▸ What is expected
Please restate each line of the data below exactly. Omit all images.

Web document revisions
[Start of Attachment]

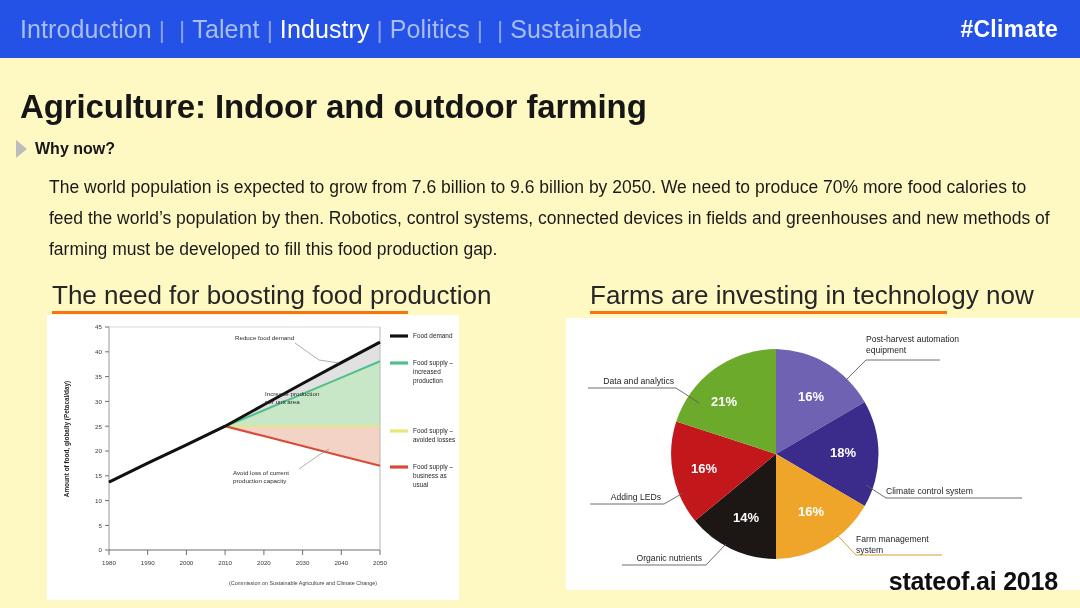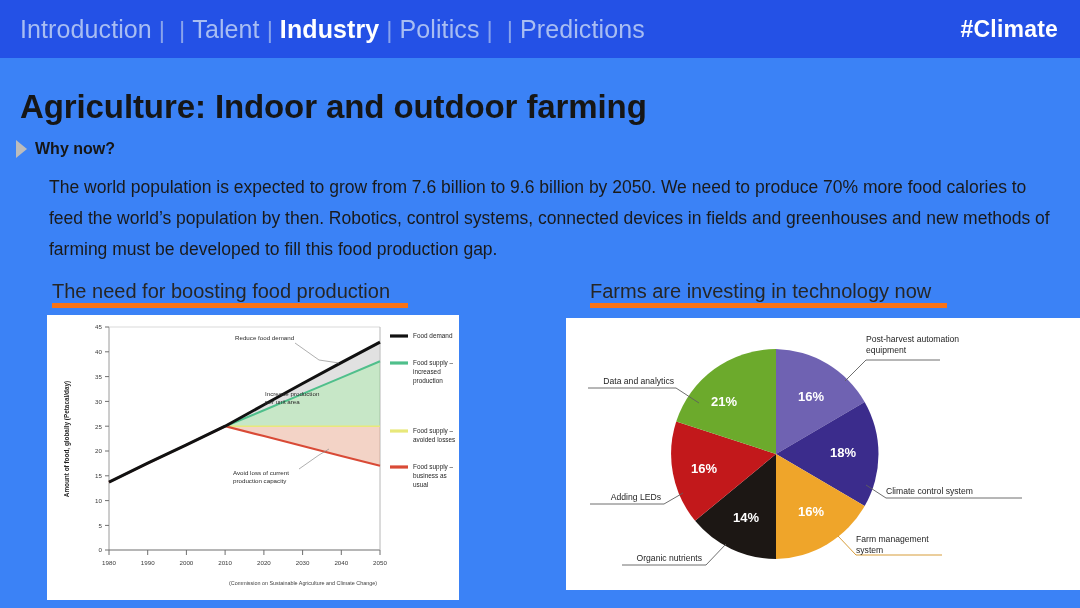--- a/index.html
+++ b/index.html
@@ -9,7 +9,7 @@
     font-family: "Liberation Sans", sans-serif;
     overflow: hidden;
   }
-  #slide { position: relative; width: 1080px; height: 608px; background: #3b82f6; }
+  #slide { position: relative; width: 1080px; height: 608px; background: #fef9c3; }
 
   
   #navbar {

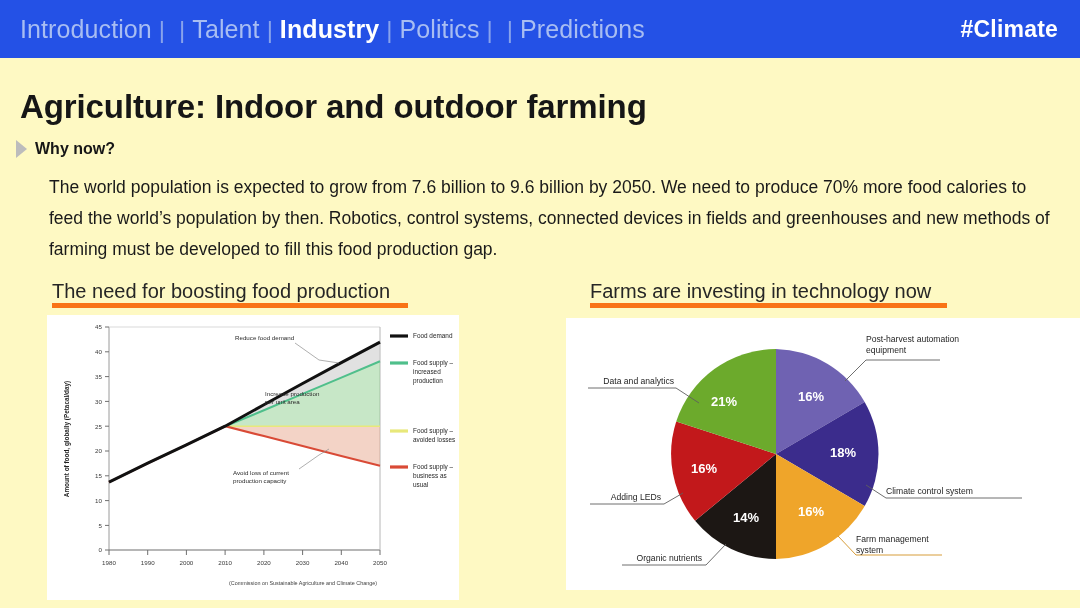--- a/index.html
+++ b/index.html
@@ -23,7 +23,7 @@
     font-size: 25px; color: #A8BDF2; letter-spacing: .1px;
     line-height: 1;
   }
-  .nav-item.active { color: #ffffff; font-weight: bold; }
+  .nav-item.active { color: #ffffff; font-weight: normal; }
   .nav-sep { font-size: 24px; color: #88A3EC; padding: 0 7px; line-height: 1; }
   #hashtag { font-size: 23px; color: #ffffff; font-weight: bold; letter-spacing: .2px; }
 

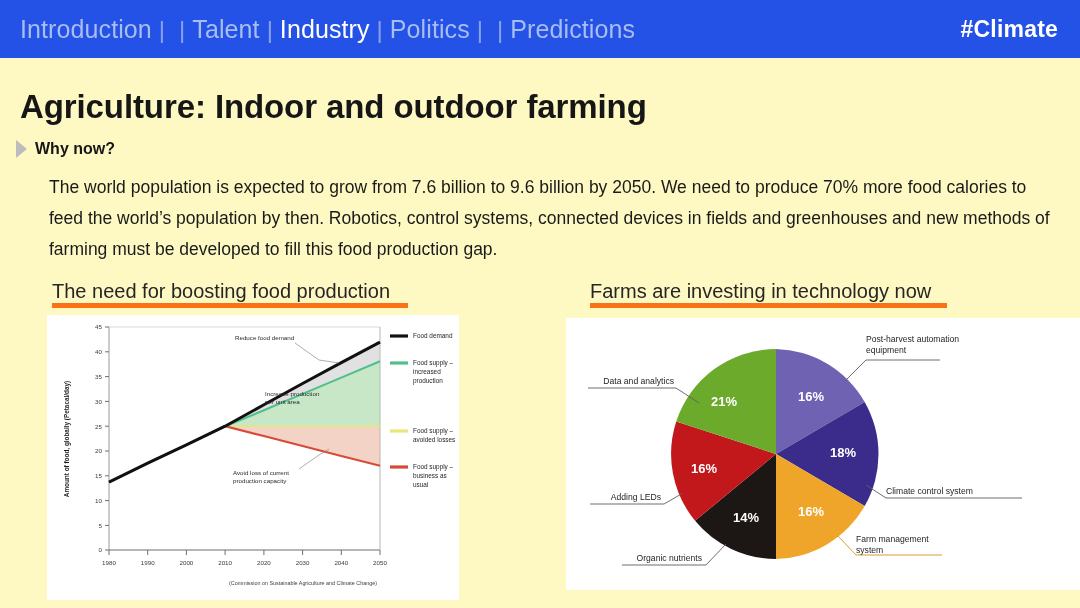--- a/index.html
+++ b/index.html
@@ -91,7 +91,7 @@
       <span class="nav-item">Politics</span>
       <span class="nav-sep">|</span>
       <span class="nav-sep">|</span>
-      <span class="nav-item">Predictions</span>
+      <span class="nav-item">Sustainable</span>
     </div>
     <div id="hashtag">#Climate</div>
   </div>

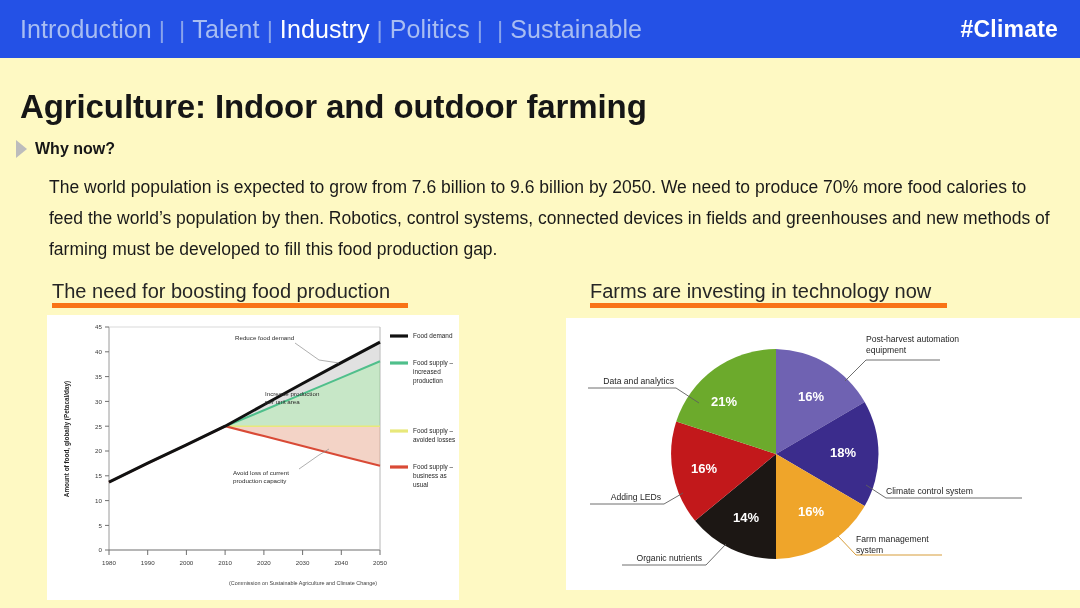--- a/index.html
+++ b/index.html
@@ -52,9 +52,9 @@
   
   .panel-heading {
     position: absolute;
-    font-size: 20px; color: #262626;
+    font-size: 26px; color: #262626;
     padding-bottom: 0;
-    border-bottom: 5px solid #f97316;
+    border-bottom: 3px solid #f97316;
     white-space: nowrap;
   }
   #left-heading  { left: 52px;  top: 280px; width: 356px; }

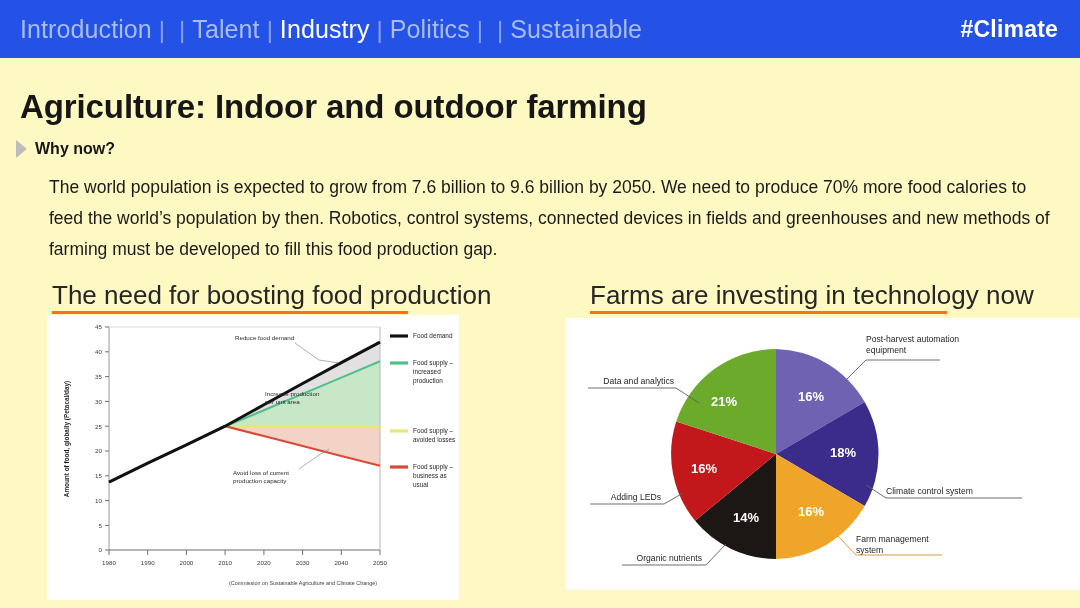--- a/index.html
+++ b/index.html
@@ -263,6 +263,7 @@
     </g>
   </svg>
 
+  <div id="branding">stateof.ai 2018</div>
 
 </div>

[End of Attachment]

▸ Answer to the exercise
--- a/index.html
+++ b/index.html
@@ -9,7 +9,7 @@
     font-family: "Liberation Sans", sans-serif;
     overflow: hidden;
   }
-  #slide { position: relative; width: 1080px; height: 608px; background: #3b82f6; }
+  #slide { position: relative; width: 1080px; height: 608px; background: #fef9c3; }
 
   
   #navbar {

--- a/index.html
+++ b/index.html
@@ -23,7 +23,7 @@
     font-size: 25px; color: #A8BDF2; letter-spacing: .1px;
     line-height: 1;
   }
-  .nav-item.active { color: #ffffff; font-weight: bold; }
+  .nav-item.active { color: #ffffff; font-weight: normal; }
   .nav-sep { font-size: 24px; color: #88A3EC; padding: 0 7px; line-height: 1; }
   #hashtag { font-size: 23px; color: #ffffff; font-weight: bold; letter-spacing: .2px; }
 

--- a/index.html
+++ b/index.html
@@ -91,7 +91,7 @@
       <span class="nav-item">Politics</span>
       <span class="nav-sep">|</span>
       <span class="nav-sep">|</span>
-      <span class="nav-item">Predictions</span>
+      <span class="nav-item">Sustainable</span>
     </div>
     <div id="hashtag">#Climate</div>
   </div>

--- a/index.html
+++ b/index.html
@@ -52,9 +52,9 @@
   
   .panel-heading {
     position: absolute;
-    font-size: 20px; color: #262626;
+    font-size: 26px; color: #262626;
     padding-bottom: 0;
-    border-bottom: 5px solid #f97316;
+    border-bottom: 3px solid #f97316;
     white-space: nowrap;
   }
   #left-heading  { left: 52px;  top: 280px; width: 356px; }

--- a/index.html
+++ b/index.html
@@ -263,6 +263,7 @@
     </g>
   </svg>
 
+  <div id="branding">stateof.ai 2018</div>
 
 </div>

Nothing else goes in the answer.